British pharmaceutical giant Glaxo Smith Kline GSK yesterday July 24 2014 submitted a regulatory application to the European Medicines Agency EMA, for its malaria vaccine RTS.S one of the first steps before the recognition of its breakthrough vaccine that could save millions of lives. If approved by EMA, the new vaccine might be available for use by the end of 2015.
A statement from GSK said EMA now has to “assess the quality, safety and efficacy of a candidate vaccine, or medicine, manufactured in a European Union (EU) member state, for a disease recognised by the World Health Organization (WHO) as of major public health interest, but intended exclusively for use outside the EU”. The vaccine will be evaluated and monitored in close collaboration with the WHO and must meet standards of any vaccine approved in the EU.
.The new vaccine is intended exclusively for use against the Plasmodium falciparum malaria parasite, which is most prevalent in sub-Saharan Africa (SSA). Around 90 per cent of estimated deaths from malaria occur in SSA, and 77 per cent of these are in children under the age of five.
It took the British pharmaceutical company 30 years to develop the vaccine for malaria that kills more than 600.000 people annually around the world making it the most dangerous disease on earth
Dr Sophie Biernaux, Head of the Malaria Vaccine Franchise at GSK described the development as a “key moment in GSK’s 30-year journey to develop RTS,S and brings us a step closer to making available the world’s first vaccine that can help protect children in Africa from malaria.”
Data from the phase III vaccine trial programme conducted at 13 African research centers in eight African countries (Burkina Faso, Gabon, Ghana, Kenya, Malawi, Mozambique, Nigeria, and Tanzania) including over 16,000 infants and young children have also been included to support the filing.
The new vaccine is intended o trigger the body’s immune system to defend against the P falciparummalaria parasite when it first enters the human host’s bloodstream and/or when the parasite infects liver cells.
The vaccine is designed to prevent the parasite from infecting, maturing and multiplying in the liver, after which time the parasite would re-enter the bloodstream and infect red blood cells, leading to disease symptoms. In the phase III efficacy trial, RTS,S was administered in three doses, one month apart.
Because the drug is targeted mostly at people in developing countries who can least afford it, GSK has promised the cost of the vaccine will be be minimal and intended to cover the cost of production and a 5 percent profit margin to help the company re-invest in research.

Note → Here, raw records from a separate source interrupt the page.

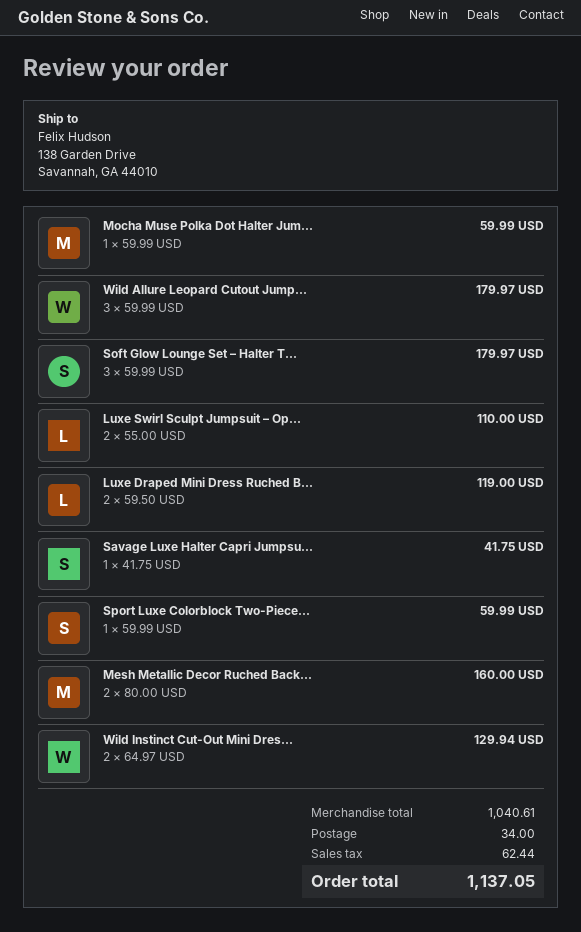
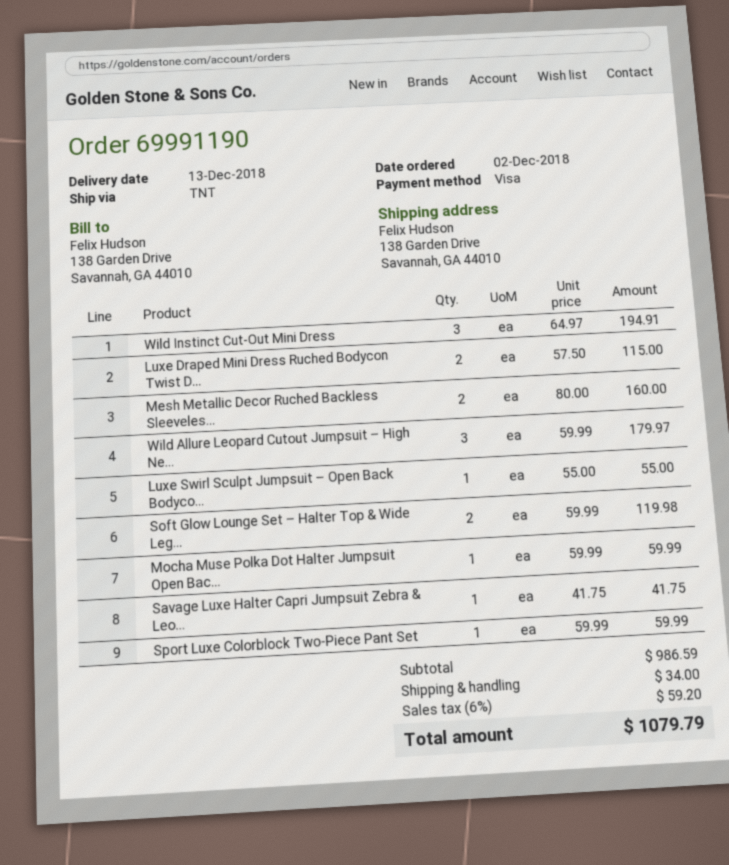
Soft Glow Lounge Set – Halter T...: 3 x 59.99 = 179.97 -> 2 x 59.99 = 119.98
Luxe Swirl Sculpt Jumpsuit – Op...: 2 x 55.00 = 110.00 -> 1 x 55.00 = 55.00
Luxe Draped Mini Dress Ruched B...: 2 x 59.50 = 119.00 -> 2 x 57.50 = 115.00
Wild Instinct Cut-Out Mini Dres...: 2 x 64.97 = 129.94 -> 3 x 64.97 = 194.91
subtotal: 1040.61 -> 986.59
tax: 62.44 -> 59.20
total: 1137.05 -> 1079.79

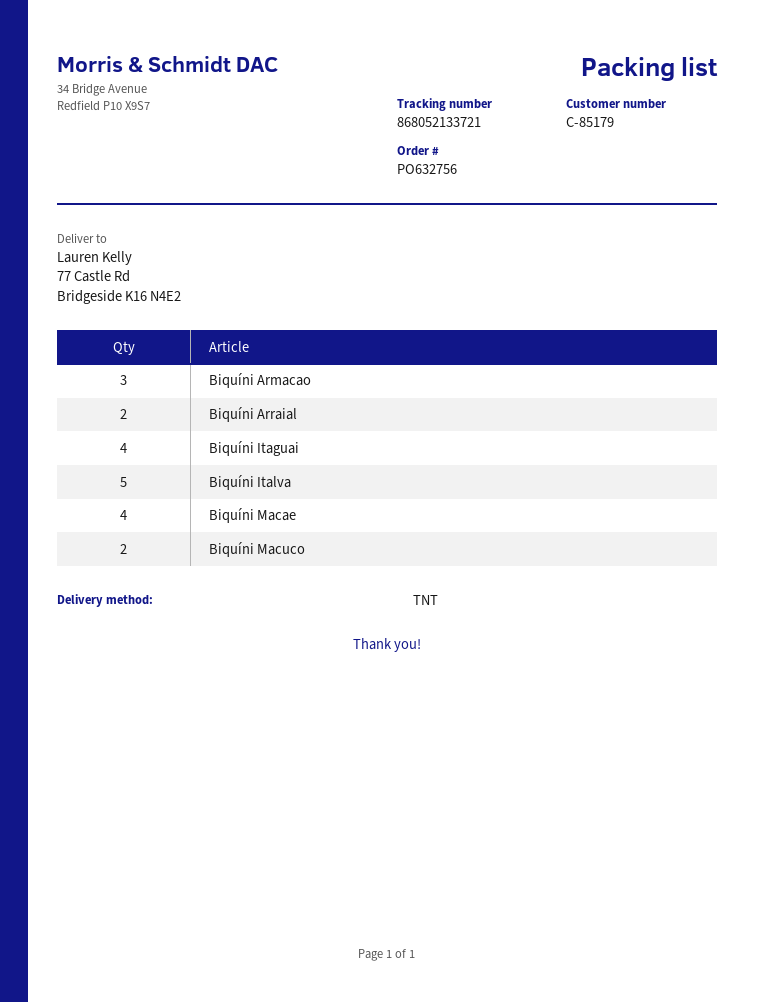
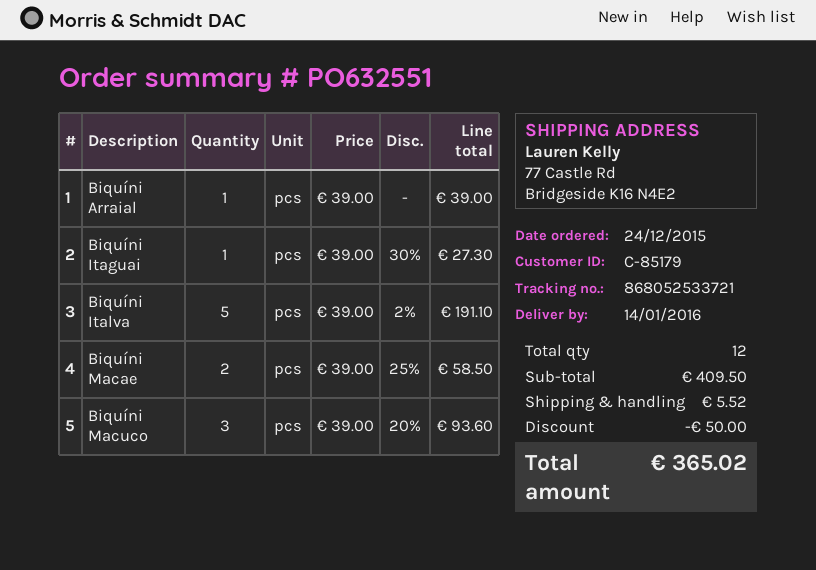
order number: PO632756 -> PO632551
tracking number: 868052133721 -> 868052533721
Biquíni Armacao: 3 -> none
Biquíni Arraial: 2 -> 1
Biquíni Itaguai: 4 -> 1
Biquíni Macae: 4 -> 2
Biquíni Macuco: 2 -> 3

Though a global deadly killer, it has taken more than 134 years to get a possible vaccine for two main reasons; malaria is a parasite and not a virus or bacteria which is less complicated to get a vaccine. Also,
the economics of producing a vaccine for mainly poor beneficiaries has significantly reduced the incentive by drug companies to invest in a malaria vaccine development programme. The parasite causing malaria, Plasmodium, was first identified in 1880. The role of mosquitoes in its spread was discovered in 1898
According to Prof Kevin Marsh, Director of the KEMRI–Wellcome Collaborative Research Programme in Kenya
” Malaria is a protozoal parasite, bigger and considerably more complex than viruses. Developing a vaccine against malaria is, therefore, more similar in concept to developing one against cancer than measles”.
Malaria Facts and figures
The WHO estimates approximately 3.4 billion people, almost half of the world’s population are at risk of contracting malaria. In 2007, about 207 million people globally contracted the disease with more than 600.000 deaths. More than 90 percent of the deaths were in sub Saharan Africa. Early diagnosis and treatment prevents deaths and increased awareness and campaigning has led to a dramatic reduction in the death rate in Africa and across the globe. In densely populated hot areas that are good conditions for the malaria causing mosquitoes to breed, malaria can affect families and communities negatively in a downward spiral of poverty and ill heath especially for people who cannot afford or have limited access to health care.